Dollar Tree stores receives FDA warning letter for potentially unsafe drugs
The U.S. Food and Drug Administration issues a warning letter to Greenbrier International, Inc., doing business as Dollar Tree, for obtaining over-the-counter drugs by foreign manufacturer production that may have serious violations of federal law. The warning letter references multiple violations of current good manufacturing practices at contract manufacturers that produce Dollar Tree’s Assured Brand OTC drugs. In addition, other drug products sold at the Dollar Tree and Family Dollar stores.
According to the FDA press release, the warning letter details Dollar Tree’s receipt of adulterated drugs from manufacturers that received FDA warning letters in 2018. The warning letter also details Dollar Tree’s use of contract manufacturers that also received warning letters for similar issues between 2016 and 2019, per the release. Manufacturers that received these warning letters were placed on import alert, which are used to prevent potentially violative products from being imported into the U.S. market.

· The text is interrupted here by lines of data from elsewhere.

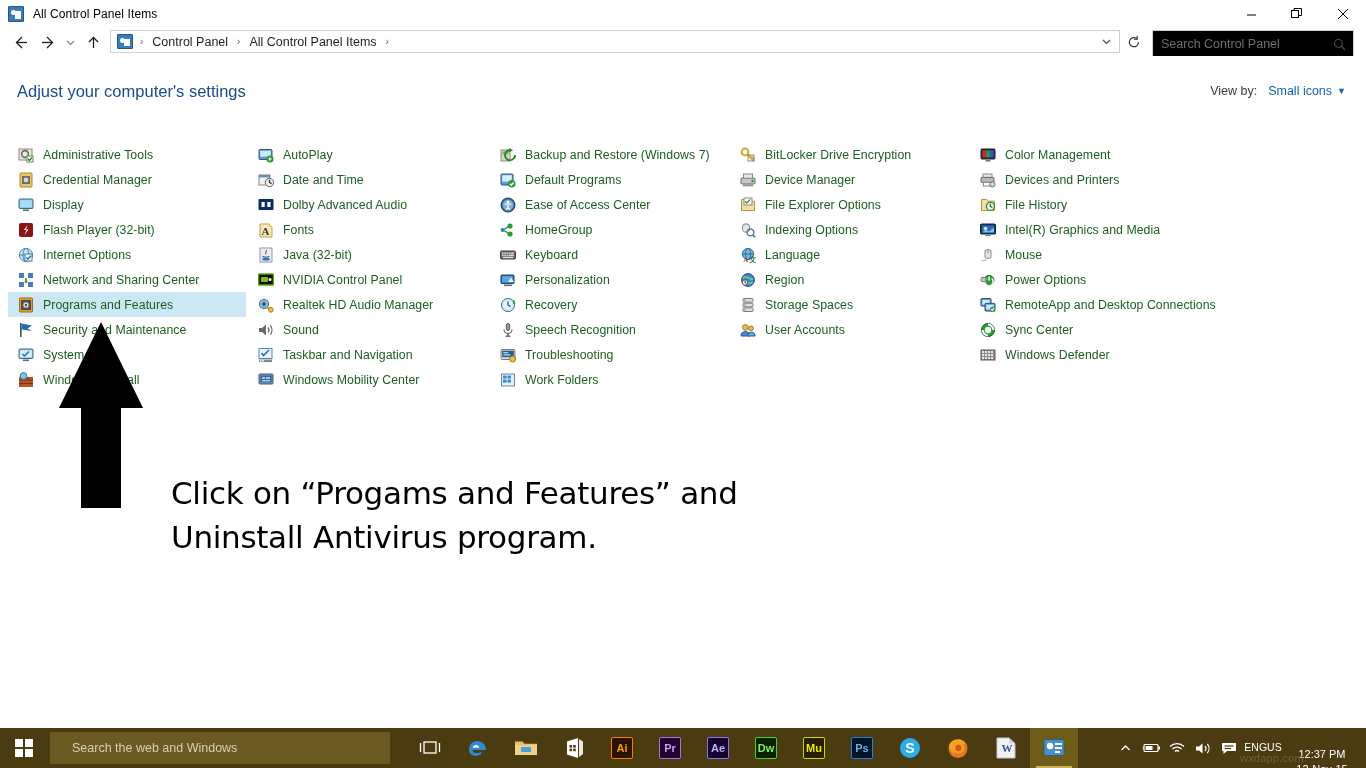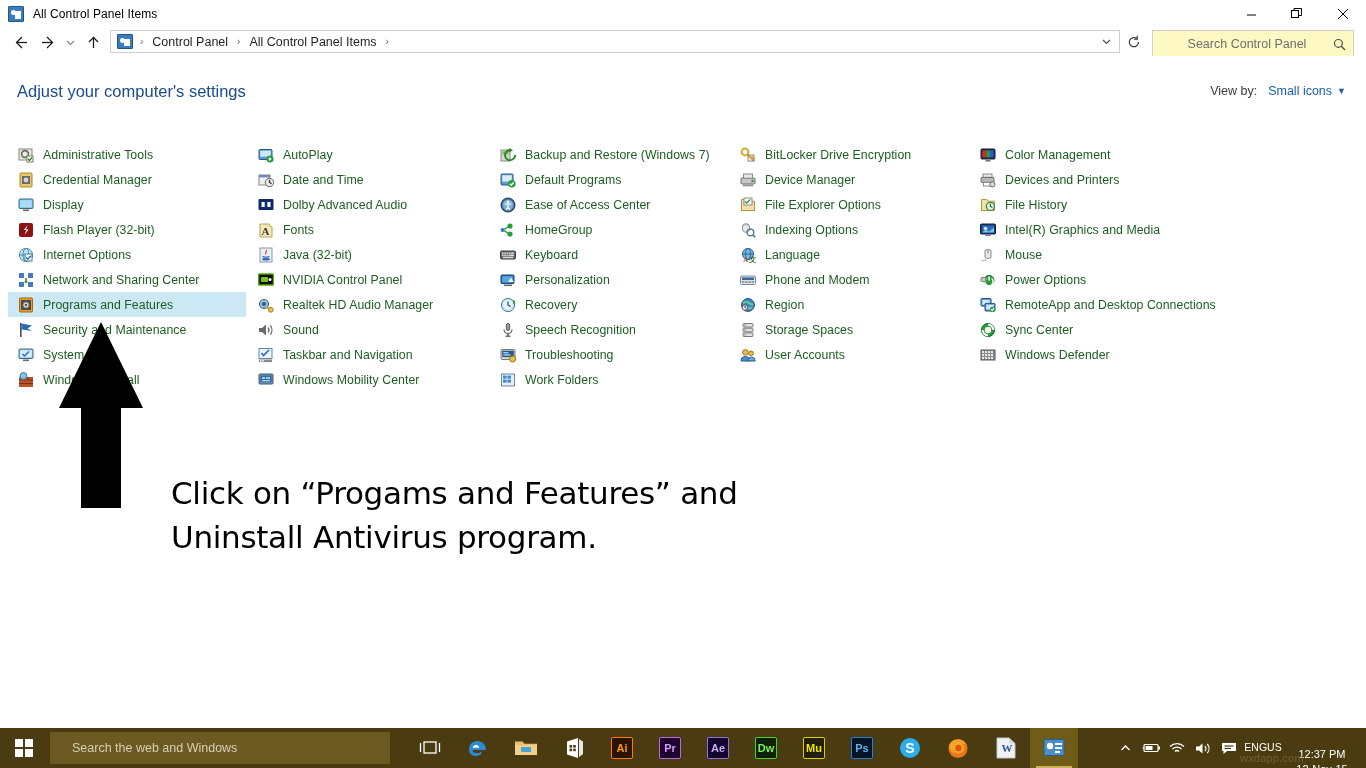--- a/index.html
+++ b/index.html
@@ -75,21 +75,21 @@
   .addr-chevron {
     position:absolute; right:2px; top:0; height:21px; width:22px;
     display:flex; align-items:center; justify-content:center; color:#4a4a4a;
   }
   .refresh {
     position:absolute; left:1122px; top:30px; width:24px; height:23px;
     display:flex; align-items:center; justify-content:center; color:#3a3a3a;
   }
   .search-box {
     position:absolute; left:1152px; top:30px; width:202px; height:28px;
-    border:1px solid #cfcfcf; background:#fef9c3; display:flex; align-items:center;text-align:center;
+    border:1px solid #cfcfcf; background:#000000; display:flex; align-items:center;
   }
   .search-ph {
     margin-left:8px; font-size:12.5px; color:#6e6e6e; flex:1; white-space:nowrap;
   }
   .search-mag { margin-right:7px; color:#4b4b4b; display:flex; }
 
   
   .content { position:absolute; left:0; top:56px; width:1366px; height:656px; background:#fff; }
   .page-title {
     position:absolute; left:17px; top:26px;
@@ -607,31 +607,20 @@
           </div>
           <div class="item">
             <span class="ico"><svg width="16" height="16" viewBox="0 0 16 16">
                 <circle cx="8" cy="7" r="5.6" fill="#7fb8e0" stroke="#2a6a9a"></circle>
                 <ellipse cx="8" cy="7" rx="2.5" ry="5.6" fill="none" stroke="#2a6a9a"></ellipse>
                 <line x1="2.4" y1="7" x2="13.6" y2="7" stroke="#2a6a9a"></line>
                 <text x="3.2" y="15" font-family="Liberation Serif, serif" font-size="7" font-weight="bold" fill="#c03a1a">A</text>
                 <text x="9.2" y="15" font-family="Liberation Serif, serif" font-size="7" font-weight="bold" fill="#1a6a2a">文</text>
               </svg></span>
             <span class="item-label">Language</span>
-          </div>
-          <div class="item">
-            <span class="ico"><svg width="16" height="16" viewBox="0 0 16 16">
-                <rect x="0.5" y="4" width="15" height="8.5" rx="1" fill="#e0e4e8" stroke="#7a8a9a"></rect>
-                <rect x="2" y="5.4" width="12" height="2.6" fill="#3a6a9a"></rect>
-                <rect x="2" y="9" width="2.4" height="2" fill="#9a9a9a"></rect>
-                <rect x="5.2" y="9" width="2.4" height="2" fill="#9a9a9a"></rect>
-                <rect x="8.4" y="9" width="2.4" height="2" fill="#9a9a9a"></rect>
-                <rect x="11.6" y="9" width="2.4" height="2" fill="#9a9a9a"></rect>
-              </svg></span>
-            <span class="item-label">Phone and Modem</span>
           </div>
           <div class="item">
             <span class="ico"><svg width="16" height="16" viewBox="0 0 16 16">
                 <circle cx="8" cy="8" r="6.4" fill="#3a8ad0" stroke="#1a4a7a"></circle>
                 <path d="M3 6 q3 -2 6 0 t4 1" fill="none" stroke="#7ad07a" stroke-width="1.6"></path>
                 <path d="M3.5 10.5 q3.5 2 9 0" fill="none" stroke="#7ad07a" stroke-width="1.6"></path>
                 <circle cx="5" cy="10.5" r="2.8" fill="#f0f0f0" stroke="#555"></circle>
                 <polyline points="5,8.6 5,10.5 6.4,11.2" fill="none" stroke="#333" stroke-width="1"></polyline>
               </svg></span>
             <span class="item-label">Region</span>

The FDA notified Dollar Tree of warning letters sent to these manufacturers at the time the warning letters were sent.
The warning letters sent to the contract manufacturers used by Dollar Tree show a pattern of serious violations of the law, such as not testing raw materials or finished drugs for pathogens and quality, the FDA press release states. The FDA’s warning letter to Dollar Tree details the corrective actions the agency requested. Among those, the FDA has requested the company implement a system to ensure that they do not import adulterated drugs.
The two main ways to report adverse events to the FDA’s MedWatch Adverse Event Reporting program are by completing and submitting the report online; or, download and complete the form, then submit it via fax at 1-800-FDA-0178.